BRIEF DESCRIPTION OF THE FIGURES

Aspects may be more completely understood in connection with the following figures (FIGS.), in which:

FIG. 1 is a perspective view of an insulated glazing unit in accordance with various embodiments herein.

FIG. 2 is a cross-sectional view of an insulated glazing unit in accordance with various embodiments herein.

FIG. 3 is a perspective view of a spacer in accordance with various embodiments herein.

FIG. 4 is an end view of the spacer shown in FIG. 3 in accordance with various embodiments herein.

FIG. 5 is a side view of the spacer shown in FIG. 3 in accordance with various embodiments herein.

FIG. 6 is a perspective view of a spacer in accordance with various embodiments herein.

FIG. 7 is an end view of the spacer shown in FIG. 6 in accordance with various embodiments herein.

FIG. 8 is a perspective view of a spacer in accordance with various embodiments herein.

FIG. 9 is an end view of the spacer shown in FIG. 8 in accordance with various embodiments herein.

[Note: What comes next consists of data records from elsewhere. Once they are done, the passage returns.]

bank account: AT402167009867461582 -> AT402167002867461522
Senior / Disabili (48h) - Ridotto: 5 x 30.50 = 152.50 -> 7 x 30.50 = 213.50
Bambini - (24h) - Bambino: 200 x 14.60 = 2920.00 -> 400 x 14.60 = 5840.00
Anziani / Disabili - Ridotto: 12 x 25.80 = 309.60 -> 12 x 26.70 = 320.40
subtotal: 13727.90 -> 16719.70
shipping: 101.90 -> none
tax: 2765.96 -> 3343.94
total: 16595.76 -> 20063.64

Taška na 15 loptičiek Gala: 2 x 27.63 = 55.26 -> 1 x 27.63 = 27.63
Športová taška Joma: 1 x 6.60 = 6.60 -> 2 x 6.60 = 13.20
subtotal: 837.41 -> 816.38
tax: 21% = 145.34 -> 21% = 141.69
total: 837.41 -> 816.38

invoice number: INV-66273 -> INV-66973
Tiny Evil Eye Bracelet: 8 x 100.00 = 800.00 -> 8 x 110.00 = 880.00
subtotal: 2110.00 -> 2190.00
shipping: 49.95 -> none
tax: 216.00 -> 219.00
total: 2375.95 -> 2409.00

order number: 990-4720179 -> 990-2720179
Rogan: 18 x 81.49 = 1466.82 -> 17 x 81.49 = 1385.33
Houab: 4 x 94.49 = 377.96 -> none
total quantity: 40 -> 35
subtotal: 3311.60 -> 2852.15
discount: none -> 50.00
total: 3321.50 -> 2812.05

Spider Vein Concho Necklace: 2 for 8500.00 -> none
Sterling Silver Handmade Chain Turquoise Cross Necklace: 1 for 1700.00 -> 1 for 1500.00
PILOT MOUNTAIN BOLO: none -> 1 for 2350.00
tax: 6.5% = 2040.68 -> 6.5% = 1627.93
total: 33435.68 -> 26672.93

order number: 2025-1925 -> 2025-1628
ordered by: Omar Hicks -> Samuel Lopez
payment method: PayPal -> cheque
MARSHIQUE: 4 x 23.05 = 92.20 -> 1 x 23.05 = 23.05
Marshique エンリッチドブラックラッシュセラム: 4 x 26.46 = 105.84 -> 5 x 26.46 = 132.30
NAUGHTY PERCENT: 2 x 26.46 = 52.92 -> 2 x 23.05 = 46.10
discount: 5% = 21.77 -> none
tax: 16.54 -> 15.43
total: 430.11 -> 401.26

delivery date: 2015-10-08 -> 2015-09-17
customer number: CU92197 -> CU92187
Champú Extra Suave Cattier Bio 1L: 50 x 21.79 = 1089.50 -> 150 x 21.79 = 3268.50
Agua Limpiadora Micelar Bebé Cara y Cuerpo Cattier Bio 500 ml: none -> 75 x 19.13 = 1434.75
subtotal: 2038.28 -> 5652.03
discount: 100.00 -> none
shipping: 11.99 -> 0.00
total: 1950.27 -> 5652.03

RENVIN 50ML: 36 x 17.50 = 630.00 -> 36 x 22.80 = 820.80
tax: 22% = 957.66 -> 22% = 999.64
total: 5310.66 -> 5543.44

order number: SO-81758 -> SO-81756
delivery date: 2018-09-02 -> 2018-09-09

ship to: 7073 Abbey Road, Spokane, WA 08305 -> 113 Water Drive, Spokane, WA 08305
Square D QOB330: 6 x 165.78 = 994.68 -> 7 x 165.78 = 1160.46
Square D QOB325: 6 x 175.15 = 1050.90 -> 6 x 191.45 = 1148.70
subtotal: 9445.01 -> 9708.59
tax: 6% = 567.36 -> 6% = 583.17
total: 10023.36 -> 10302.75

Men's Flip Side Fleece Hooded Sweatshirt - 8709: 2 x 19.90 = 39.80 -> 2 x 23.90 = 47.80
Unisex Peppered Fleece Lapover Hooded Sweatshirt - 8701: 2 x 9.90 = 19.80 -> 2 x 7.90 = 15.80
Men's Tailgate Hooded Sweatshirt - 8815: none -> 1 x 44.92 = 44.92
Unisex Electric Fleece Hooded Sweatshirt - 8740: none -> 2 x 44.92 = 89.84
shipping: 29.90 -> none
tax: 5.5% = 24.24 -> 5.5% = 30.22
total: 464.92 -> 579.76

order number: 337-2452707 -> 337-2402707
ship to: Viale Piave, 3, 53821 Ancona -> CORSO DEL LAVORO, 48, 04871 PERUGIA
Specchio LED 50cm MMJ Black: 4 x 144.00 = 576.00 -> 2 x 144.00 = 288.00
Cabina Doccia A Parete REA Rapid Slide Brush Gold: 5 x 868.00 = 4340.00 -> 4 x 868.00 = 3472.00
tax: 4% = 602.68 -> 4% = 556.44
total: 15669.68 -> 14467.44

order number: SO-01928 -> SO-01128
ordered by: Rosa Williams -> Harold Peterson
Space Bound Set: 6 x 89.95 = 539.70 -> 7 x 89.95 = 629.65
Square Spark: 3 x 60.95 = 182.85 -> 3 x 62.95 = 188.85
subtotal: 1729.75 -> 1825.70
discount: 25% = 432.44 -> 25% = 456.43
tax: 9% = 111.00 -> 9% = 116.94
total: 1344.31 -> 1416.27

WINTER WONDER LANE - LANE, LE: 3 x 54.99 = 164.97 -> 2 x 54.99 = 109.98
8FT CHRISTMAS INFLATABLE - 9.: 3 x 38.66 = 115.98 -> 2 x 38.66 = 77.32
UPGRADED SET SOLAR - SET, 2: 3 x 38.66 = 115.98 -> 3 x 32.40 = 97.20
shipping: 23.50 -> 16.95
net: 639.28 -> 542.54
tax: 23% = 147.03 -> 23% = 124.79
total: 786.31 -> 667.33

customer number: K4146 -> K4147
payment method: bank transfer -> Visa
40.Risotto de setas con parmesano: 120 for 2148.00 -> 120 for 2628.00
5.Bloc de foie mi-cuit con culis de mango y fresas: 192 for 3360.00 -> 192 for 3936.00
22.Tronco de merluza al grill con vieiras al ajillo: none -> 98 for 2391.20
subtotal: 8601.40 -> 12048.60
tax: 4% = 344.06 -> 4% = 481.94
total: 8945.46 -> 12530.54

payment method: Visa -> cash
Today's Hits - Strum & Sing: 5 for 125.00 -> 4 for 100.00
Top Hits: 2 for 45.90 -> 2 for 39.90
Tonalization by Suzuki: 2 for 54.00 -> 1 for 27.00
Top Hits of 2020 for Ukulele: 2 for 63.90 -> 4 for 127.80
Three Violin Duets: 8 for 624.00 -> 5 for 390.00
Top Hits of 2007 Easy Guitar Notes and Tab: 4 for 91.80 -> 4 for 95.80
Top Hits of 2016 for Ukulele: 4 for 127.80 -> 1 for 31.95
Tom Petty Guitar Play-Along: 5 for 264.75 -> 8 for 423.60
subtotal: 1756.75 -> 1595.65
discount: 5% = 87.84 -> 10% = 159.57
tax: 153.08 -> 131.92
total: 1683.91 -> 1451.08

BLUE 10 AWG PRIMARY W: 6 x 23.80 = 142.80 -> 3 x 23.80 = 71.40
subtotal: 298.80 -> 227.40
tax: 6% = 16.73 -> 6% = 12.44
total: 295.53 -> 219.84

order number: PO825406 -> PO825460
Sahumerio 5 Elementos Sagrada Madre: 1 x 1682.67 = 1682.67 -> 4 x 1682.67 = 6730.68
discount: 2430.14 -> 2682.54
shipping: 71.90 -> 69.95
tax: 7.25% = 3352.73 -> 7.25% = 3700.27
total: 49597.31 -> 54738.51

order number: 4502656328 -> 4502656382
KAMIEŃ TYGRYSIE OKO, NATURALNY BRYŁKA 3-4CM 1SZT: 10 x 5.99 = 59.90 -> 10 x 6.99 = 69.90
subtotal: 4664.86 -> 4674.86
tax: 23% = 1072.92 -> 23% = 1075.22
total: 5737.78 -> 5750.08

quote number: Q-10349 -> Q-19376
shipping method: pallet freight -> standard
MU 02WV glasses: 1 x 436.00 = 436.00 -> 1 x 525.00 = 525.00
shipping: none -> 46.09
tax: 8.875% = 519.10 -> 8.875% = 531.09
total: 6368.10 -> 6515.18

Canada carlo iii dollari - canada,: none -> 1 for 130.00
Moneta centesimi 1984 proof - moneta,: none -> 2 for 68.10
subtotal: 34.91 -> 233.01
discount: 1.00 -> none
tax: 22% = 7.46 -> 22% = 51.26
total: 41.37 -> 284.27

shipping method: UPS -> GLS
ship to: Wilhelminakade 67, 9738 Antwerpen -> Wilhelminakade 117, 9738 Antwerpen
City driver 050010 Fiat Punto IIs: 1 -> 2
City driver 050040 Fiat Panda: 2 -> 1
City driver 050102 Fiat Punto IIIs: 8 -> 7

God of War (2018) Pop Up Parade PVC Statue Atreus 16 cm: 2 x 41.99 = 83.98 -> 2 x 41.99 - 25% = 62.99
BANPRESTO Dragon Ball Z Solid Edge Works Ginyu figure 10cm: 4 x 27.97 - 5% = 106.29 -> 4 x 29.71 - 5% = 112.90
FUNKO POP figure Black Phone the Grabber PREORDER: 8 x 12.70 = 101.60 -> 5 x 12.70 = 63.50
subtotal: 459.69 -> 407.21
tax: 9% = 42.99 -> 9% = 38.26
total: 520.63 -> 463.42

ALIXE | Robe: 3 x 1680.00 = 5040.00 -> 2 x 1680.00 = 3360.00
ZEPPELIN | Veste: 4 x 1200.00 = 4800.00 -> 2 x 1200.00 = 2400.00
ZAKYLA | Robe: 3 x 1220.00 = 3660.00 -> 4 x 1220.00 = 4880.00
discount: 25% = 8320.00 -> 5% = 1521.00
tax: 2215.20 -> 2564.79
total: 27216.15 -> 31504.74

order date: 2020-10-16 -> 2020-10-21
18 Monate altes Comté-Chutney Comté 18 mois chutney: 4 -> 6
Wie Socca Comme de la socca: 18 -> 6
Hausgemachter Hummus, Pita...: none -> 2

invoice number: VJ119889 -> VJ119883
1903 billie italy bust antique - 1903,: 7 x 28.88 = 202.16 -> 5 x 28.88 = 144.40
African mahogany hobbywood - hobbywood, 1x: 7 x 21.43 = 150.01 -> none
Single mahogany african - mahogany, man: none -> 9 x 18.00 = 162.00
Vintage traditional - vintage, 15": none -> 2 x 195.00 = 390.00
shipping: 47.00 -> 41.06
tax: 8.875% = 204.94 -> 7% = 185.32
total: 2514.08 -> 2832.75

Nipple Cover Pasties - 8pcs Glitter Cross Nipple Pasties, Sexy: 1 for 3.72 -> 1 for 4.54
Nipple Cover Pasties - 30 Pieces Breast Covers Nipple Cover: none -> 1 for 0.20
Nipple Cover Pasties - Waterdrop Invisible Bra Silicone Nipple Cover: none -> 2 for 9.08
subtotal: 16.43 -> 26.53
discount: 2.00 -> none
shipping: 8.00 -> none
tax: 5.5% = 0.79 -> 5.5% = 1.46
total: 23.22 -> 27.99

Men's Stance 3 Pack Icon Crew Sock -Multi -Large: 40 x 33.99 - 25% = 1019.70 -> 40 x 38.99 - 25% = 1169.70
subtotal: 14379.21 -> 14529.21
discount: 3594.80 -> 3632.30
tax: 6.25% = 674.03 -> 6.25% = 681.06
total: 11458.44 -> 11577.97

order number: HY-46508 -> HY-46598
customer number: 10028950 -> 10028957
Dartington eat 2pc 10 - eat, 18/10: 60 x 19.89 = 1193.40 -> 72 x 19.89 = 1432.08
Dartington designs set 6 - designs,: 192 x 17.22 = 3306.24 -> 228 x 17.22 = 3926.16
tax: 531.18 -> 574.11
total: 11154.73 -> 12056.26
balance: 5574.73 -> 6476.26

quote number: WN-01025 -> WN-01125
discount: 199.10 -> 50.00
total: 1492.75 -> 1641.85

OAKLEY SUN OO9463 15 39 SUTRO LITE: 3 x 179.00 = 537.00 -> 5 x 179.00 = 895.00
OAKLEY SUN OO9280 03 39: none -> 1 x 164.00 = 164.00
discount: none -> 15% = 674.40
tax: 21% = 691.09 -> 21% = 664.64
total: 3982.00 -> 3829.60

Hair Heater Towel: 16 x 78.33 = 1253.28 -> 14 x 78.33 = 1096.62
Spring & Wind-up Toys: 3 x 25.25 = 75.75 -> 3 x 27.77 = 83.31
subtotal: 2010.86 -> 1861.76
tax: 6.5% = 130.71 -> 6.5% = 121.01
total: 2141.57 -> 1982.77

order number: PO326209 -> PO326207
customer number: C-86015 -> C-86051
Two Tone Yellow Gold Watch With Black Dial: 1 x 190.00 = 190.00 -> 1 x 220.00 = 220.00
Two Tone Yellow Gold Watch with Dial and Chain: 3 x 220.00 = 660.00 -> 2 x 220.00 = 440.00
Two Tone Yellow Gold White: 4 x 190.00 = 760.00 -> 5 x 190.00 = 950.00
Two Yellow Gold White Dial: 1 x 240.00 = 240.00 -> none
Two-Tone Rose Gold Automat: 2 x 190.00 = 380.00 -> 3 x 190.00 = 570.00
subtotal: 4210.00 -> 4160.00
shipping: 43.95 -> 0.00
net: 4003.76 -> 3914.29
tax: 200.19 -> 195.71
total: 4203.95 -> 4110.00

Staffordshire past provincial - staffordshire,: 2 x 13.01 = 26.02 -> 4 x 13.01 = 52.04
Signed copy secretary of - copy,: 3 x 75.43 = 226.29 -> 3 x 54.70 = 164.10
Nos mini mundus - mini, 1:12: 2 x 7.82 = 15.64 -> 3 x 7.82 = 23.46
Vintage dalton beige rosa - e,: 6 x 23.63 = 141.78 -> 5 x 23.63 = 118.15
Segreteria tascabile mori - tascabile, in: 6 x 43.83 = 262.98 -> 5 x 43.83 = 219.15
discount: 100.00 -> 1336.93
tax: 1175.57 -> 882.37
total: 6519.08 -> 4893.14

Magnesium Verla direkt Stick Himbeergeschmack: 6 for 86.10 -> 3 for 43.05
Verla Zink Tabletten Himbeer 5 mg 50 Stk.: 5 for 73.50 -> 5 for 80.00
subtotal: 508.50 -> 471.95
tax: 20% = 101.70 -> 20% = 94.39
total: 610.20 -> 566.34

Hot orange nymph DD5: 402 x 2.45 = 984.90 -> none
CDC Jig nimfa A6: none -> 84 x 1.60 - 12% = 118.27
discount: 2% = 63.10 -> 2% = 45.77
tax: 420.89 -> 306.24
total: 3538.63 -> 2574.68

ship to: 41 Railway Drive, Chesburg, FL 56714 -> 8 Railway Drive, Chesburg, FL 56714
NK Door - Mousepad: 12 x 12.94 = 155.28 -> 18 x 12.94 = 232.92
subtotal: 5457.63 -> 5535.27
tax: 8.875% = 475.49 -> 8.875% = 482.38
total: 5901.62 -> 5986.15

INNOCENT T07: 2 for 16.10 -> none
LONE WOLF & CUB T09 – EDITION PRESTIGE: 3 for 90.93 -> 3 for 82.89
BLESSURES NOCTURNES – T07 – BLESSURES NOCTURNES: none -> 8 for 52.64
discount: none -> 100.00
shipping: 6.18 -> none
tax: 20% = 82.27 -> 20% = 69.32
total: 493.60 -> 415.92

FIG. 10 is a perspective view of a spacer in accordance with various embodiments herein.

FIG. 11 is an end view of the spacer shown in FIG. 10 in accordance with various embodiments herein.

FIG. 12 is a perspective view of a spacer in accordance with various embodiments herein.

FIG. 13 is an end view of the spacer shown in FIG. 12 in accordance with various embodiments herein.

FIG. 14 is an end view of a spacer in accordance with various embodiments herein.

While embodiments are susceptible to various modifications and alternative forms, specifics thereof have been shown by way of example and drawings, and will be described in detail. It should be understood, however, that the scope herein is not limited to the particular aspects described. On the contrary, the intention is to cover modifications, equivalents, and alternatives falling within the spirit and scope herein.

DETAILED DESCRIPTION

A window can generally include an insulated glazing unit with a frame surrounding the perimeter of the insulated glazing unit. The insulated glazing unit can include a spacer and two or more panes of glass.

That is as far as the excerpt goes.